Each line with the string "none" is to be copied from the records below.

**********

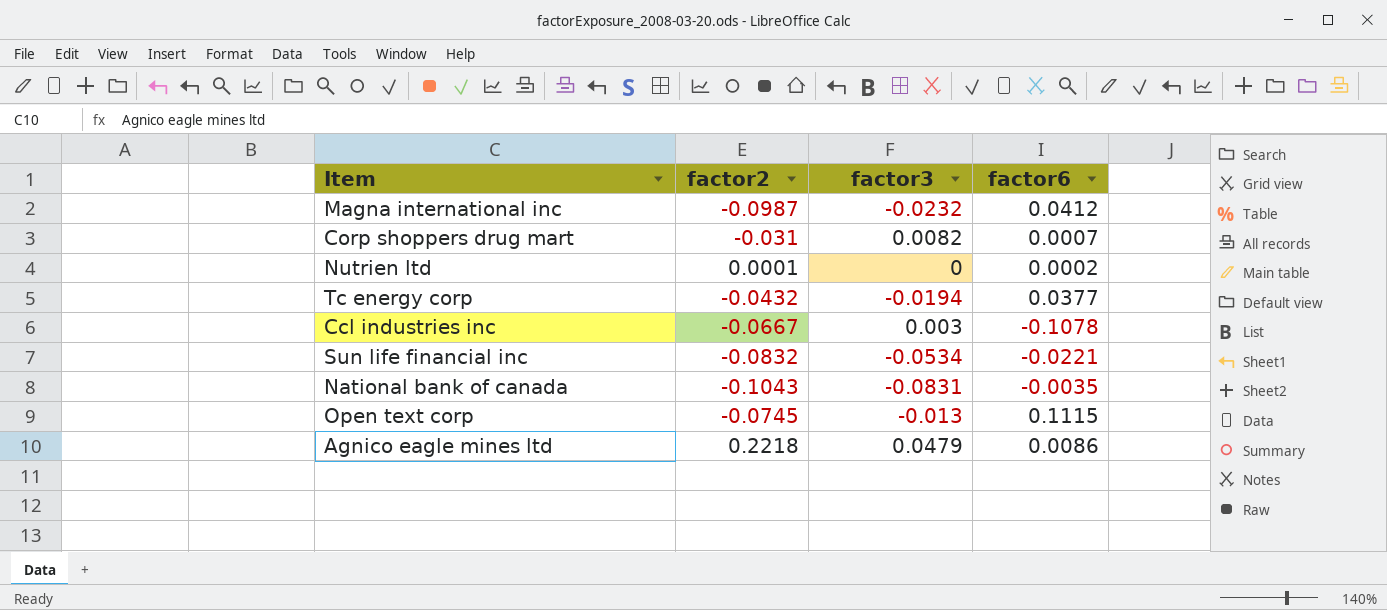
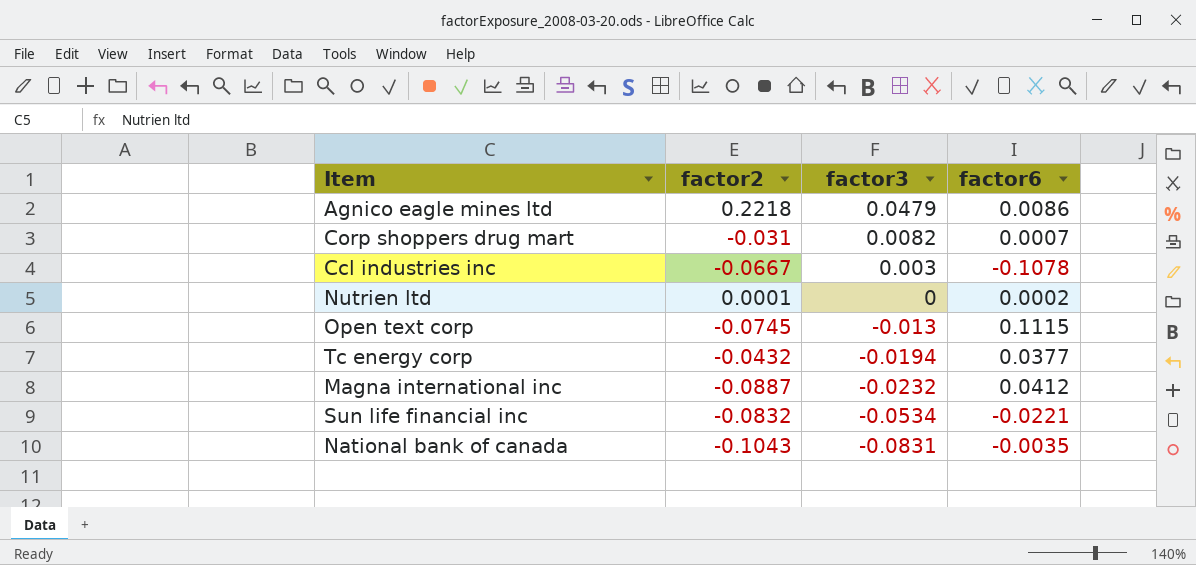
row order: none -> factor3 descending
Magna international inc | factor2: -0.0987 -> -0.0887

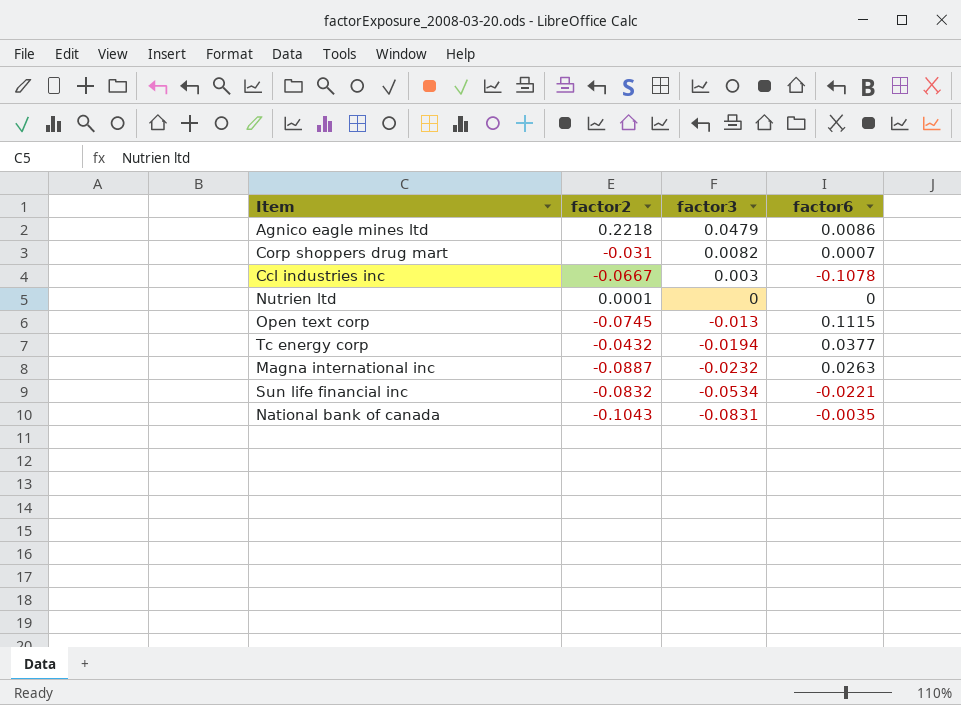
Nutrien ltd | factor6: 0.0002 -> 0
Magna international inc | factor6: 0.0412 -> 0.0263

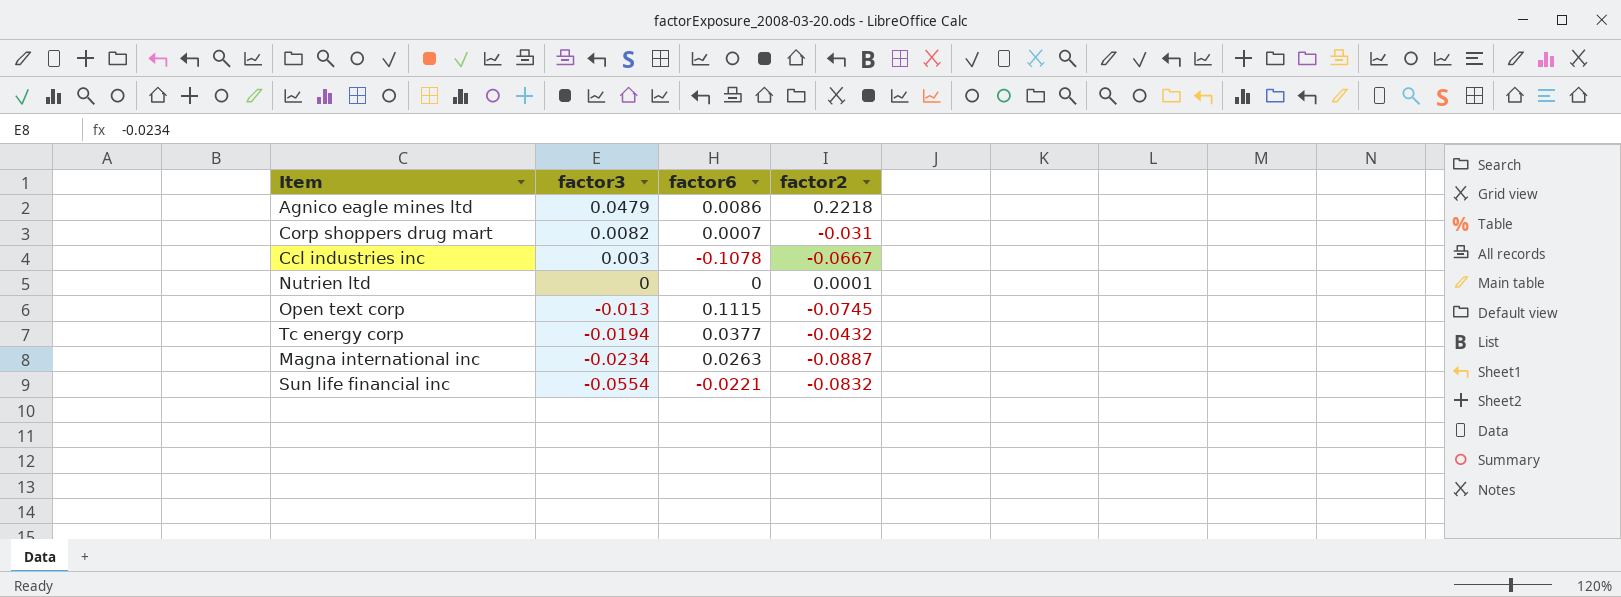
column factor2 | position: 2 -> 4
row National bank of canada: -0.1043 | -0.0831 | -0.0035 -> none
Magna international inc | factor3: -0.0232 -> -0.0234
Sun life financial inc | factor3: -0.0534 -> -0.0554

**********

*The completed task*:
row order: none -> factor3 descending
row National bank of canada: -0.1043 | -0.0831 | -0.0035 -> none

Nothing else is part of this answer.